Detected change data:
#####

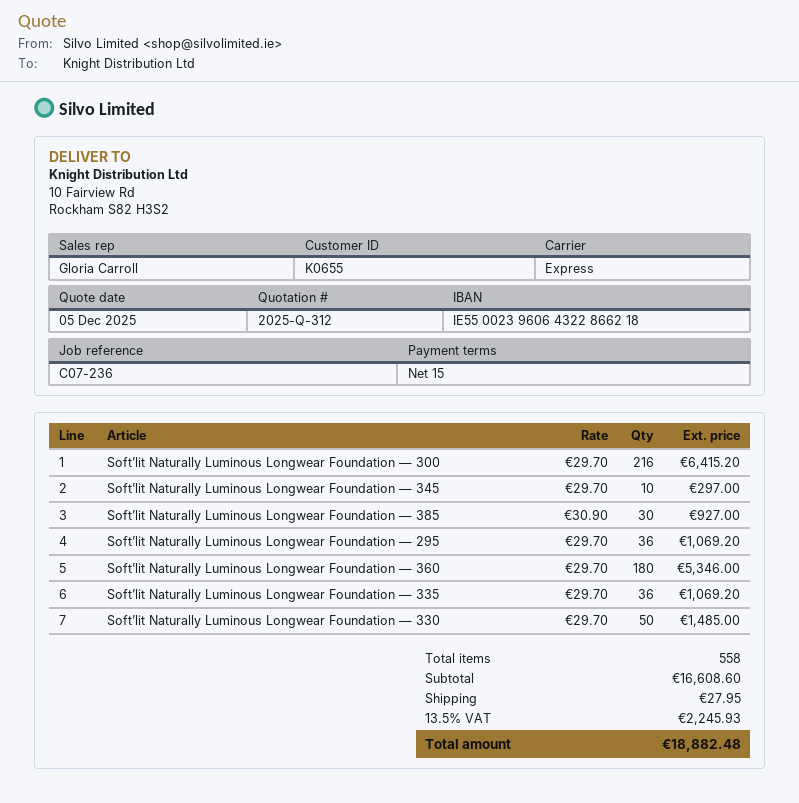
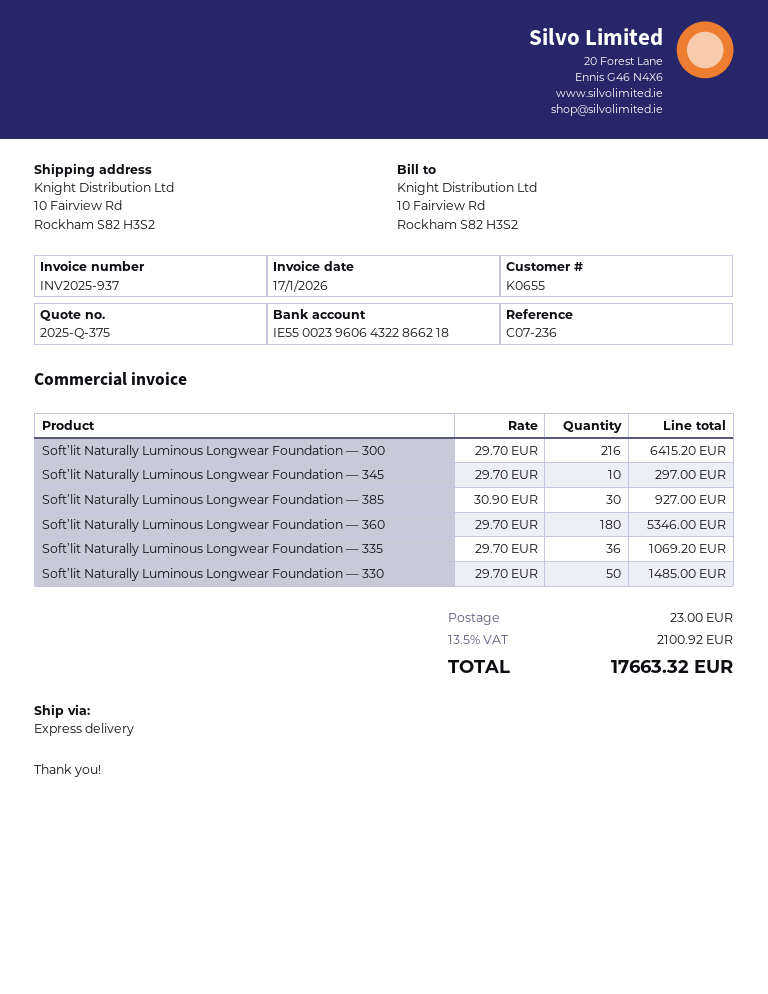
quote number: 2025-Q-312 -> 2025-Q-375
Soft’lit Naturally Luminous Longwear Foundation — 295: 36 x 29.70 = 1069.20 -> none
shipping: 27.95 -> 23.00
tax: 13.5% = 2245.93 -> 13.5% = 2100.92
total: 18882.48 -> 17663.32

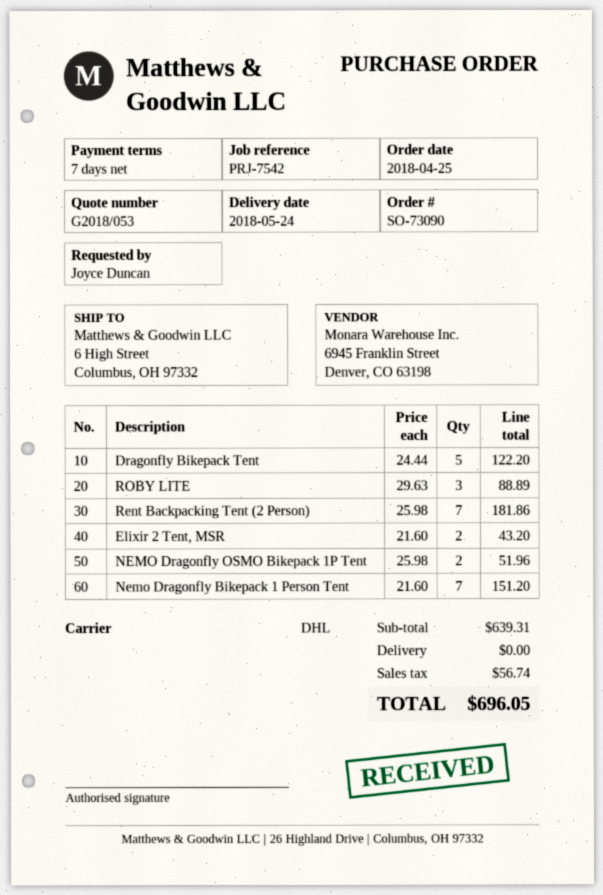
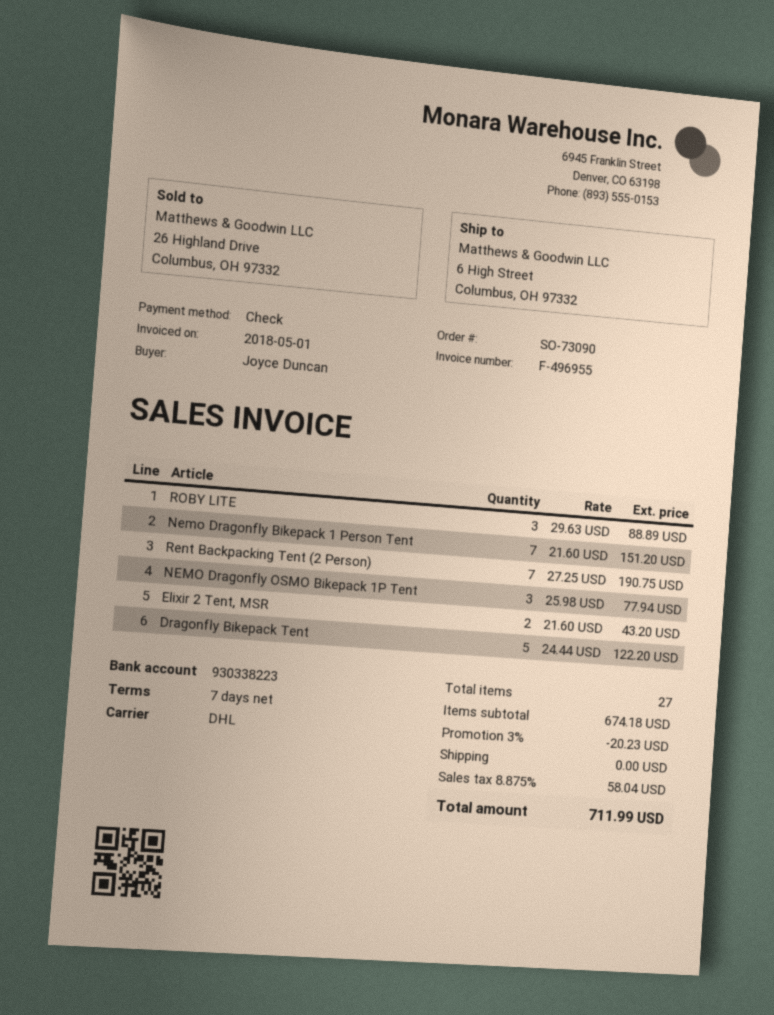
Rent Backpacking Tent (2 Person): 7 x 25.98 = 181.86 -> 7 x 27.25 = 190.75
NEMO Dragonfly OSMO Bikepack 1P Tent: 2 x 25.98 = 51.96 -> 3 x 25.98 = 77.94
subtotal: 639.31 -> 674.18
discount: none -> 3% = 20.23
tax: 56.74 -> 58.04
total: 696.05 -> 711.99

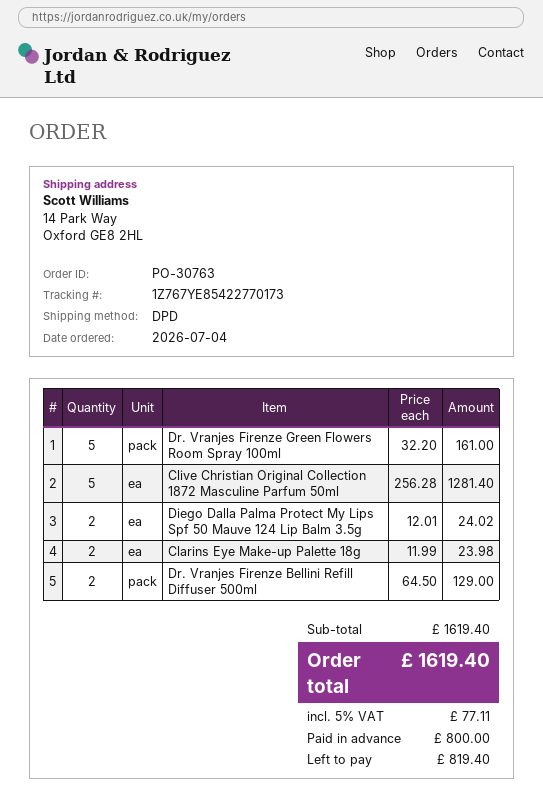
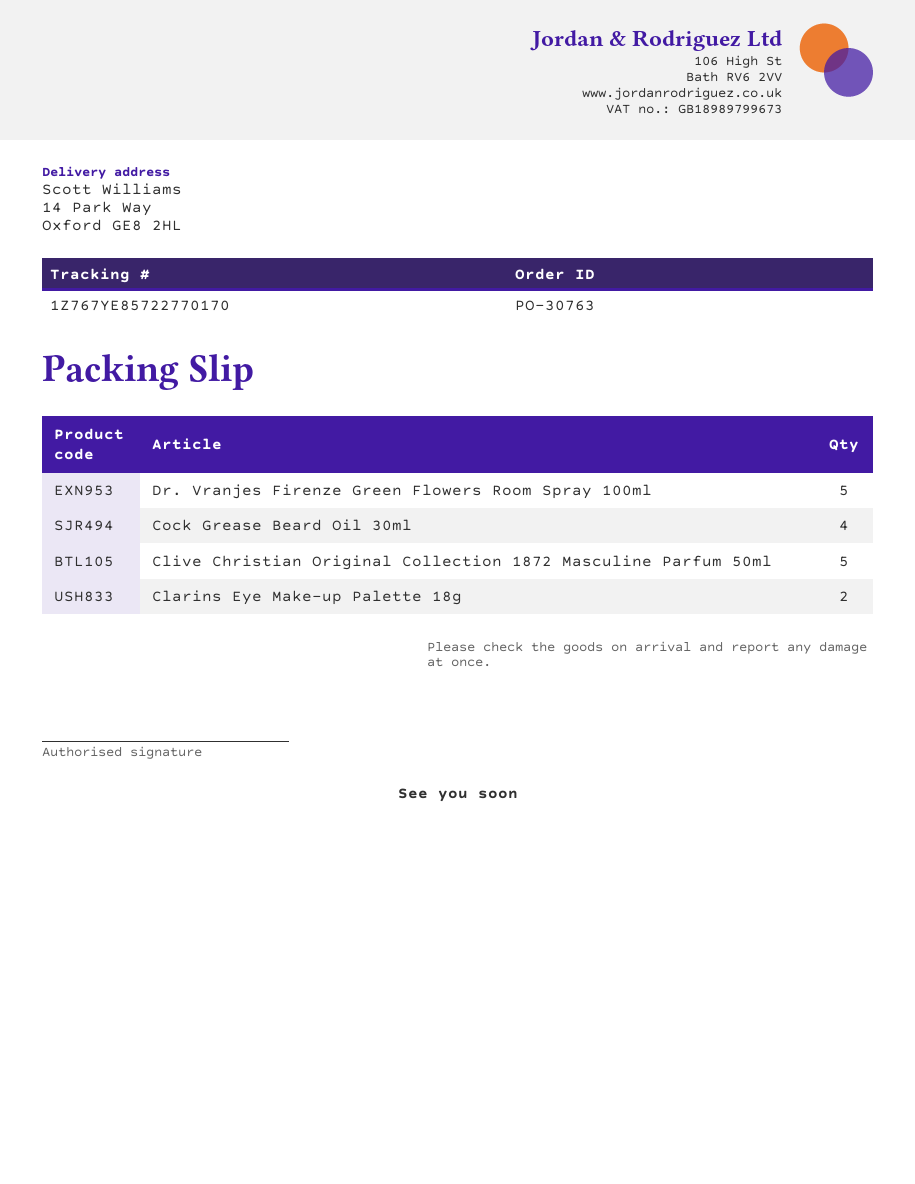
tracking number: 1Z767YE85422770173 -> 1Z767YE85722770170
Diego Dalla Palma Protect My Lips Spf 50 Mauve 124 Lip Balm 3.5g: 2 -> none
Dr. Vranjes Firenze Bellini Refill Diffuser 500ml: 2 -> none
Cock Grease Beard Oil 30ml: none -> 4

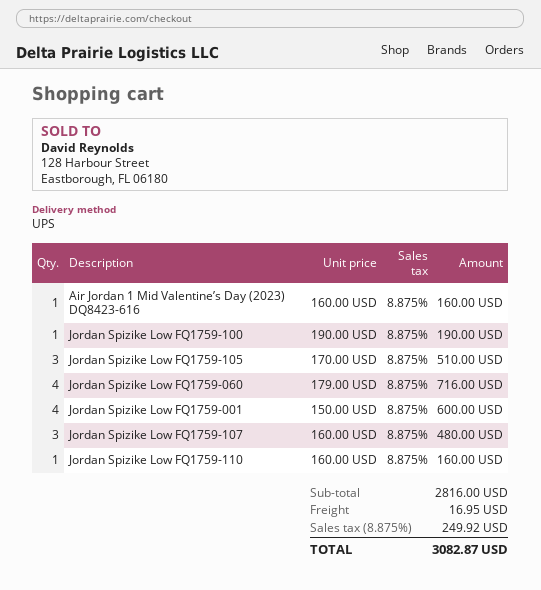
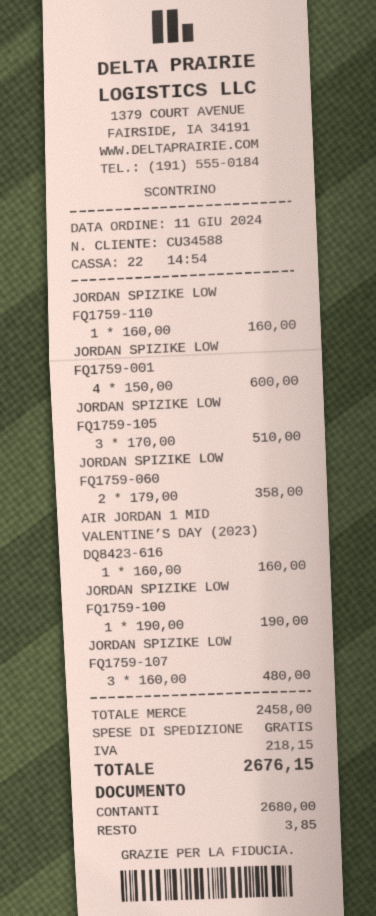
Jordan Spizike Low FQ1759-060: 4 x 179.00 = 716.00 -> 2 x 179.00 = 358.00
subtotal: 2816.00 -> 2458.00
shipping: 16.95 -> 0.00
tax: 249.92 -> 218.15
total: 3082.87 -> 2676.15

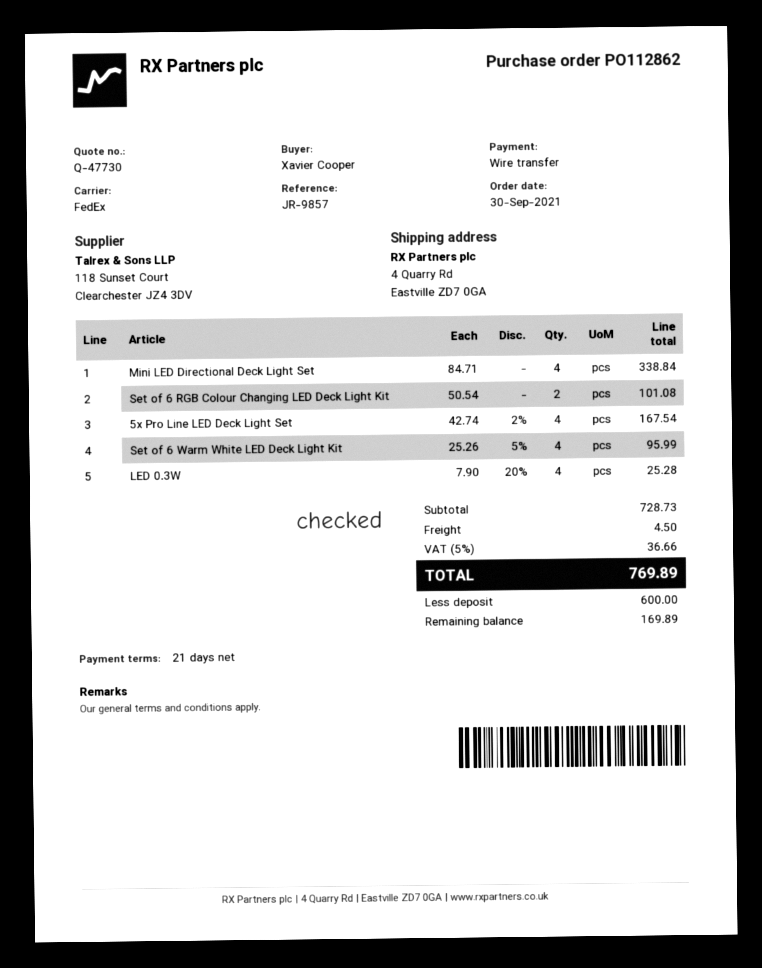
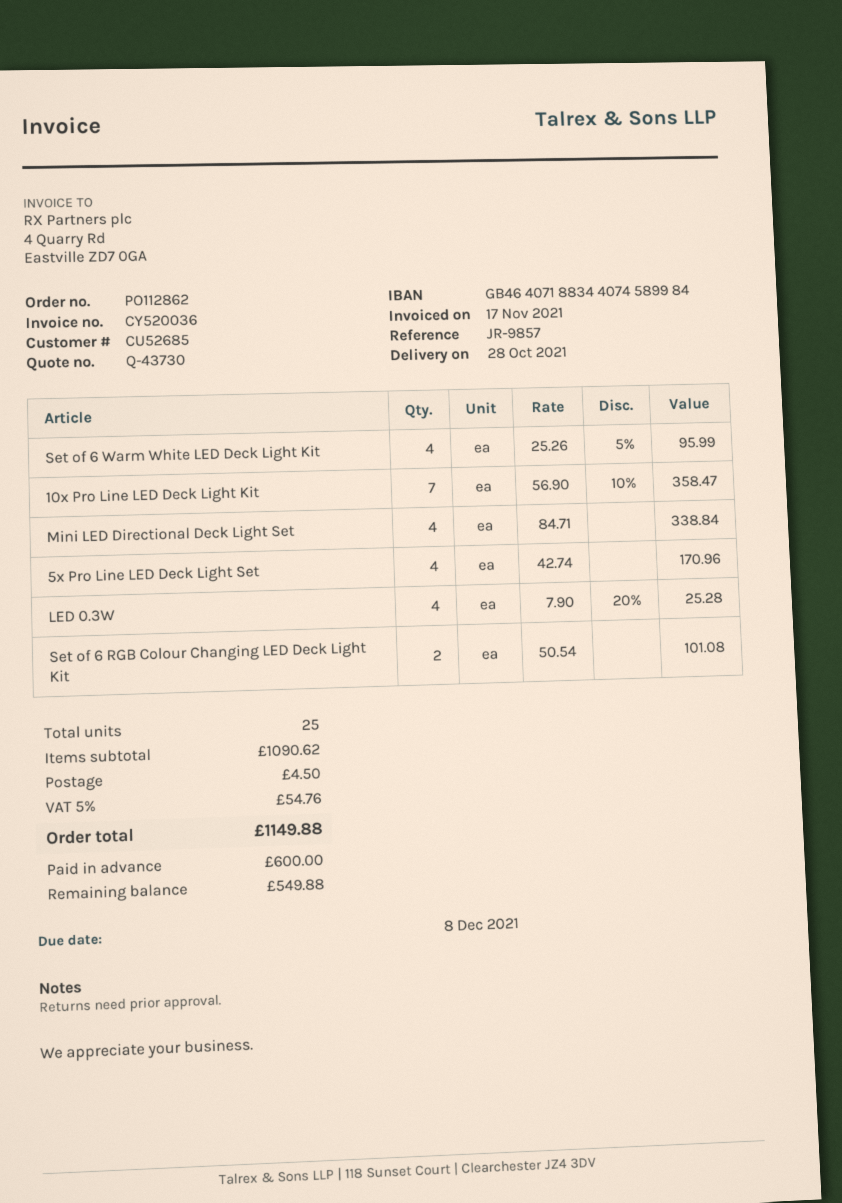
quote number: Q-47730 -> Q-43730
5x Pro Line LED Deck Light Set: 4 x 42.74 - 2% = 167.54 -> 4 x 42.74 = 170.96
10x Pro Line LED Deck Light Kit: none -> 7 x 56.90 - 10% = 358.47
subtotal: 728.73 -> 1090.62
tax: 5% = 36.66 -> 5% = 54.76
total: 769.89 -> 1149.88
balance: 169.89 -> 549.88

#####

:: TASK STATEMENT ::
When you print the entries, keep every line exactly as it is and drop the pictures.

:: RESULT ::
quote number: 2025-Q-312 -> 2025-Q-375
Soft’lit Naturally Luminous Longwear Foundation — 295: 36 x 29.70 = 1069.20 -> none
shipping: 27.95 -> 23.00
tax: 13.5% = 2245.93 -> 13.5% = 2100.92
total: 18882.48 -> 17663.32

Rent Backpacking Tent (2 Person): 7 x 25.98 = 181.86 -> 7 x 27.25 = 190.75
NEMO Dragonfly OSMO Bikepack 1P Tent: 2 x 25.98 = 51.96 -> 3 x 25.98 = 77.94
subtotal: 639.31 -> 674.18
discount: none -> 3% = 20.23
tax: 56.74 -> 58.04
total: 696.05 -> 711.99

tracking number: 1Z767YE85422770173 -> 1Z767YE85722770170
Diego Dalla Palma Protect My Lips Spf 50 Mauve 124 Lip Balm 3.5g: 2 -> none
Dr. Vranjes Firenze Bellini Refill Diffuser 500ml: 2 -> none
Cock Grease Beard Oil 30ml: none -> 4

Jordan Spizike Low FQ1759-060: 4 x 179.00 = 716.00 -> 2 x 179.00 = 358.00
subtotal: 2816.00 -> 2458.00
shipping: 16.95 -> 0.00
tax: 249.92 -> 218.15
total: 3082.87 -> 2676.15

quote number: Q-47730 -> Q-43730
5x Pro Line LED Deck Light Set: 4 x 42.74 - 2% = 167.54 -> 4 x 42.74 = 170.96
10x Pro Line LED Deck Light Kit: none -> 7 x 56.90 - 10% = 358.47
subtotal: 728.73 -> 1090.62
tax: 5% = 36.66 -> 5% = 54.76
total: 769.89 -> 1149.88
balance: 169.89 -> 549.88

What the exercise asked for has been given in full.